As well as the crazy fees, many of the big names have unusual strategies and that's not what we want. Simply put, we are looking for diversification of income streams within portfolios. Capturing investment returns that are uncorrelated with other asset classes ensures a smoothness to long-term returns.

Alternatives can include assets ranging from publicly-traded alternatives like absolute return funds (hedge funds), as well as unlisted private markets, infrastructure, and real estate. We continue to research private debt and diversified credit strategies which, in addition to syndicated bank loans, incorporate high-yield, and structured credit opportunities.

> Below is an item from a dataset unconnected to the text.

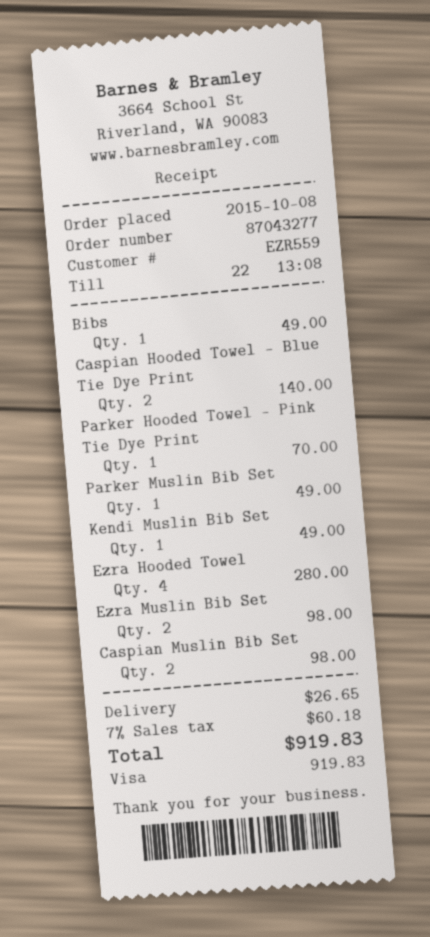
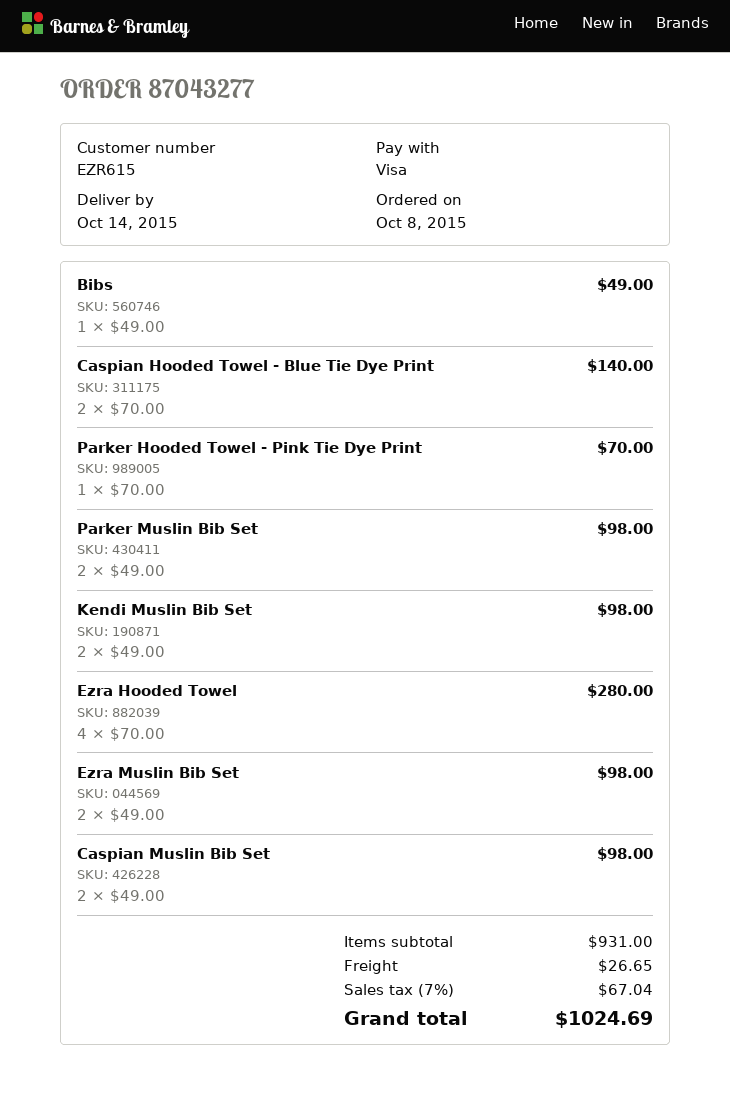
customer number: EZR559 -> EZR615
Parker Muslin Bib Set: 1 for 49.00 -> 2 for 98.00
Kendi Muslin Bib Set: 1 for 49.00 -> 2 for 98.00
tax: 7% = 60.18 -> 7% = 67.04
total: 919.83 -> 1024.69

Lack of liquidity and fewer deals across private equity and debt markets led to a tough quarter as unlisted assets were revalued using public market valuations. Although this caused a fall in prices, it's a short-term impact. None of the underlying assets in our funds have been impaired, so we expect capital values to quickly return to previous levels.

The market dislocation caused by the crisis is a source of opportunity as many companies and sectors will be forced to restructure or consolidate.

Volatility is here to stay.

Market volatility will continue as investors weigh the economic damage being caused by the pandemic against the massive amount of monetary and fiscal support that is being put in place by policymakers.

Certainly, we expect volatility over the coming months as financial markets deal with real-world developments like the US election. With President Trump no longer being able to campaign on a strong economy, he is left with the ‘wartime leader’ strategy and that means aggressive geopolitics.

The sabre-rattling with China indicates that tensions between the US and China will escalate until the November election. Aside from the US-China skirmish, significant setbacks in virus containment, or policy error by governments or central banks could impact financial markets. 

Nevertheless, despite the turmoil, our long-standing belief that long-term fundamentals drive returns remains intact. This period of uncertainty has brought this belief back into sharp focus as investors seek the security of companies with strong balance sheets and sustainable earnings.

Do nothing

The current market turbulence is a great reminder that markets are wildly unpredictable. It’s important in times of crisis not to panic. Studies of investor behaviour show the biggest harm to long-term performance is overreacting. If your long-term strategy was correct before the market rout in March, it is likely still correct now. To change a well-known phrase: Don’t do something. Stand there.